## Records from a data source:
----

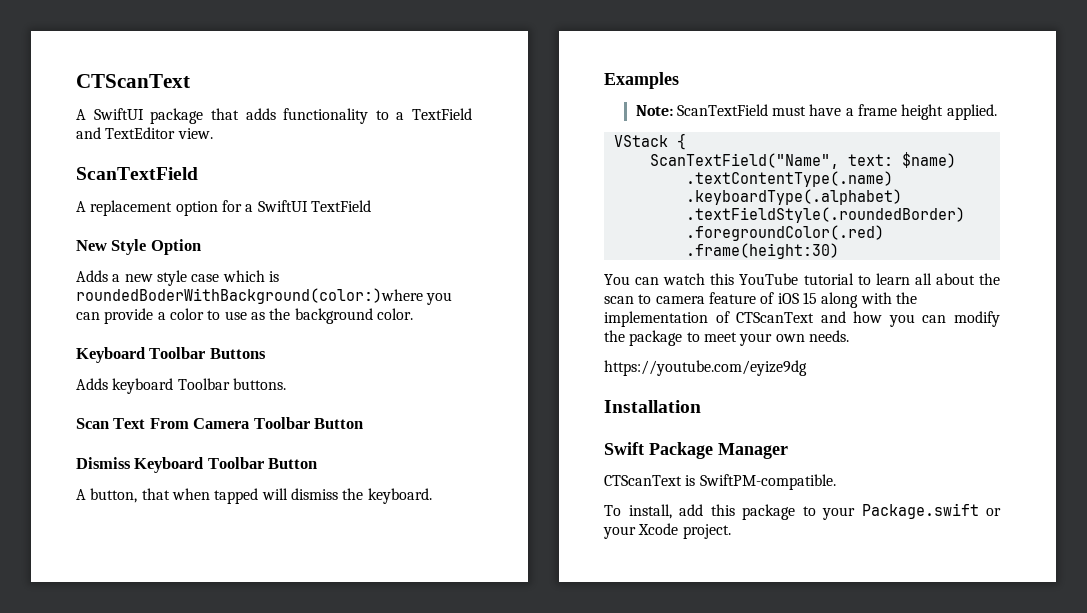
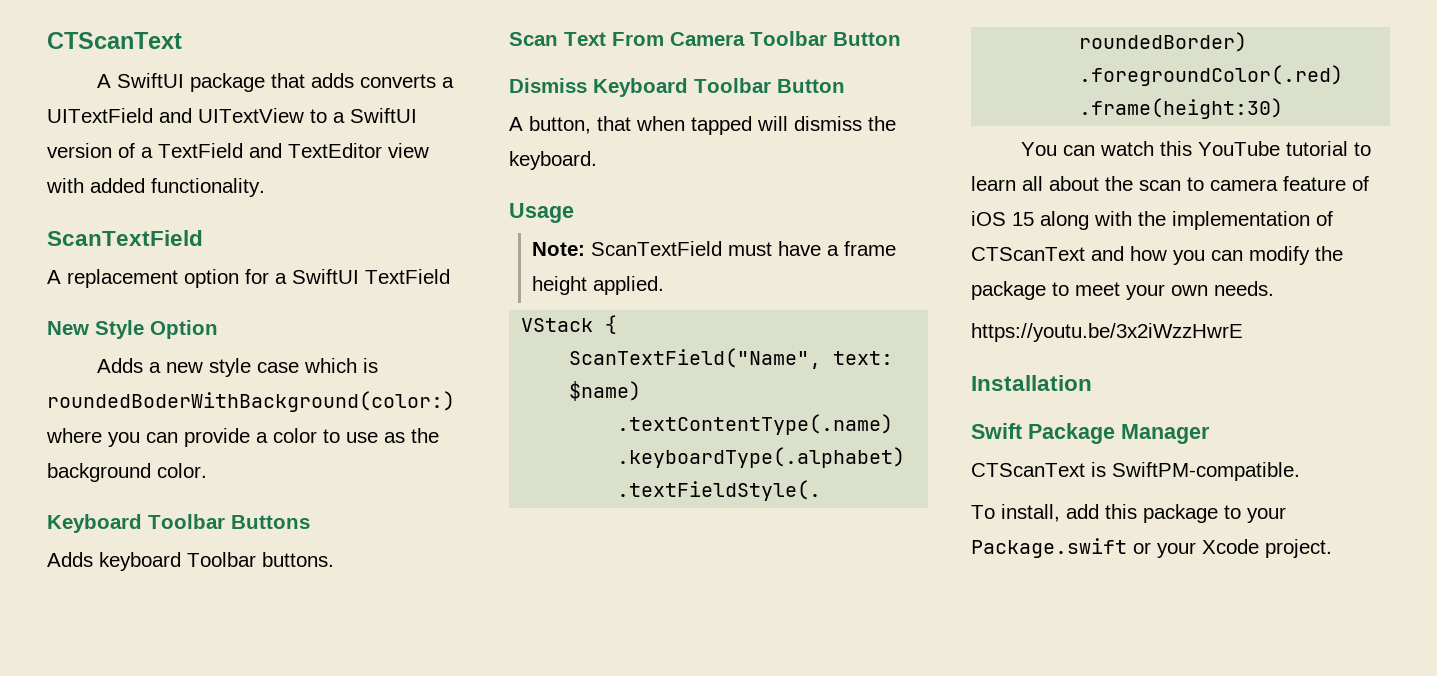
- A SwiftUI package that adds functionality to a TextField and TextEditor view.
+ A SwiftUI package that adds converts a UITextField and UITextView to a SwiftUI version of a TextField and TextEditor view with added functionality.
- Examples
+ Usage
- https://youtube.com/eyize9dg
+ https://youtu.be/3x2iWzzHwrE

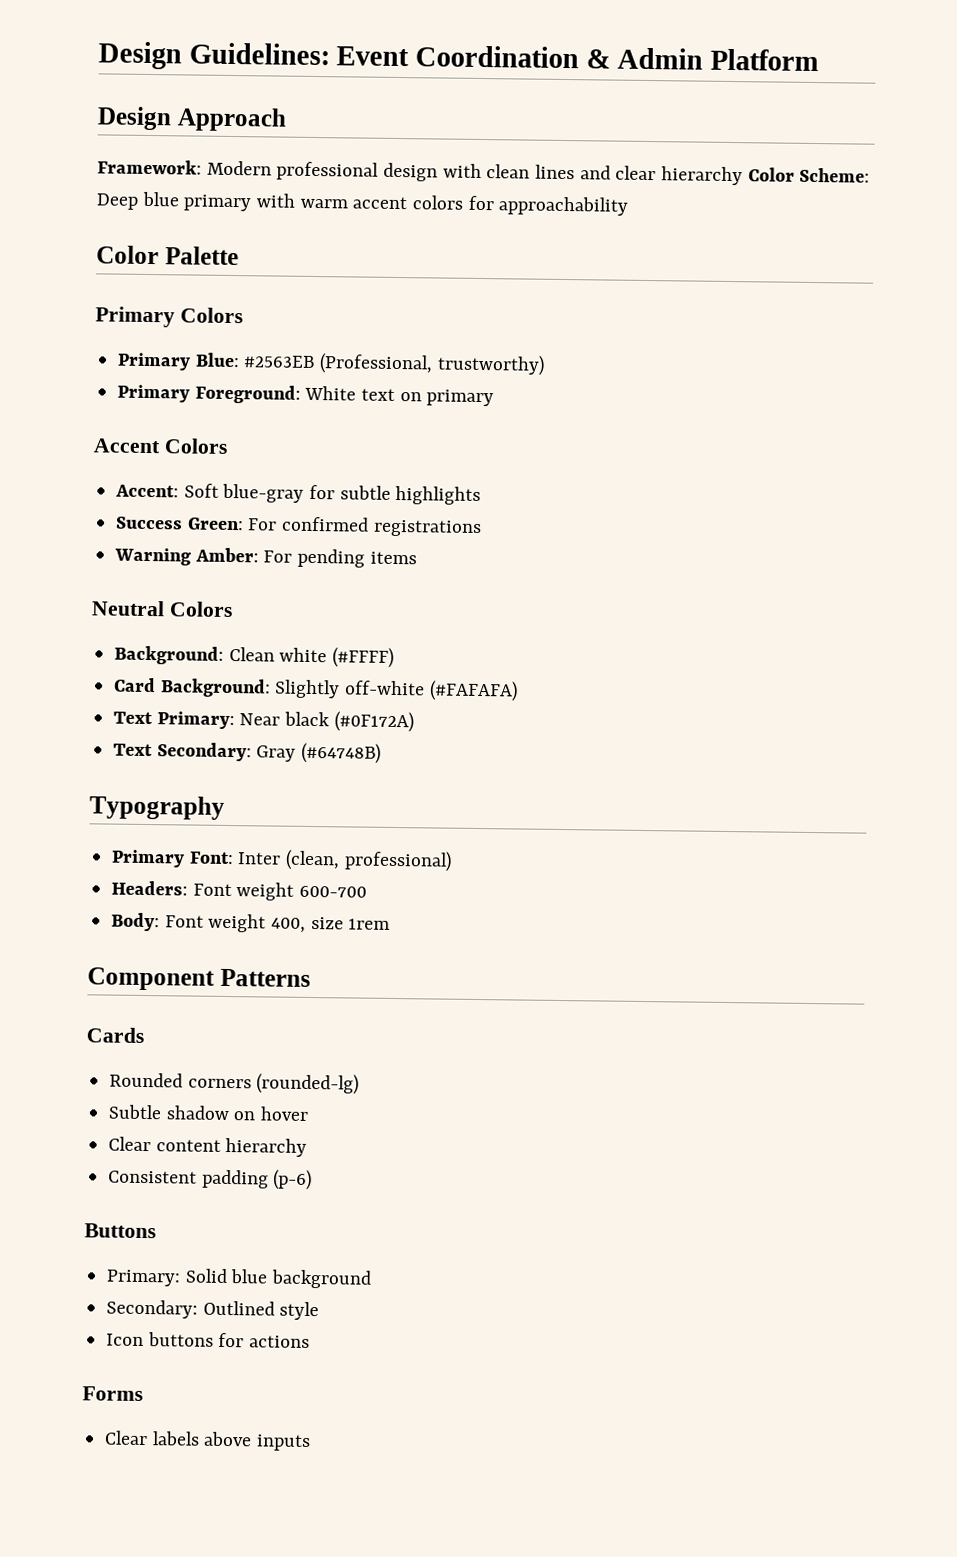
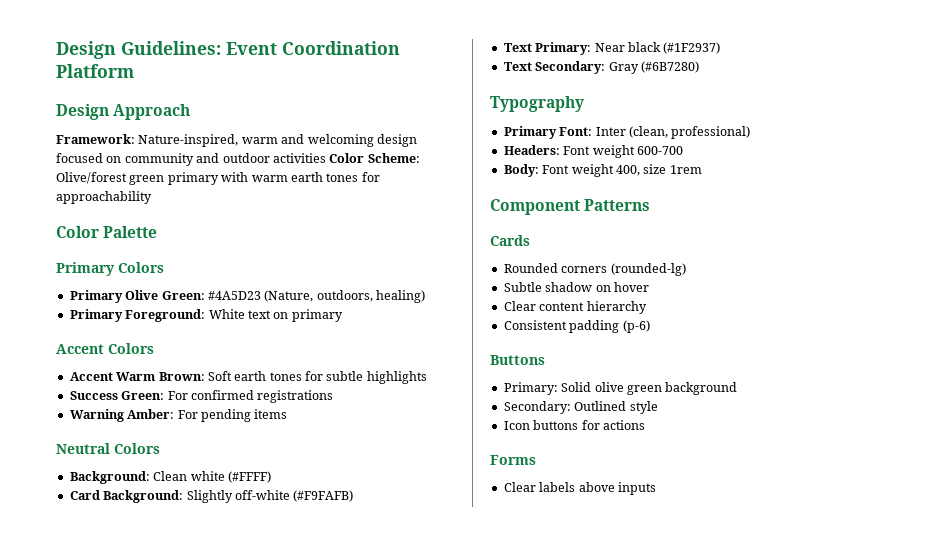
- Design Guidelines: Event Coordination & Admin Platform
+ Design Guidelines: Event Coordination Platform
- Framework: Modern professional design with clean lines and clear hierarchy Color Scheme: Deep blue primary with warm accent colors for approachability
+ Framework: Nature-inspired, warm and welcoming design focused on community and outdoor activities Color Scheme: Olive/forest green primary with warm earth tones for approachability
- Primary Blue: #2563EB (Professional, trustworthy)
+ Primary Olive Green: #4A5D23 (Nature, outdoors, healing)
- Accent: Soft blue-gray for subtle highlights
+ Accent Warm Brown: Soft earth tones for subtle highlights
- Card Background: Slightly off-white (#FAFAFA)
+ Card Background: Slightly off-white (#F9FAFB)
- Text Primary: Near black (#0F172A)
+ Text Primary: Near black (#1F2937)
- Text Secondary: Gray (#64748B)
+ Text Secondary: Gray (#6B7280)
- Primary: Solid blue background
+ Primary: Solid olive green background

----

## ASSIGNMENT:
Set down exactly what runs from the line containing "(Nature, outdoors, healing)" through the last line above, both lines included.

## TASK RESPONSE:
+ Primary Olive Green: #4A5D23 (Nature, outdoors, healing)
- Accent: Soft blue-gray for subtle highlights
+ Accent Warm Brown: Soft earth tones for subtle highlights
- Card Background: Slightly off-white (#FAFAFA)
+ Card Background: Slightly off-white (#F9FAFB)
- Text Primary: Near black (#0F172A)
+ Text Primary: Near black (#1F2937)
- Text Secondary: Gray (#64748B)
+ Text Secondary: Gray (#6B7280)
- Primary: Solid blue background
+ Primary: Solid olive green background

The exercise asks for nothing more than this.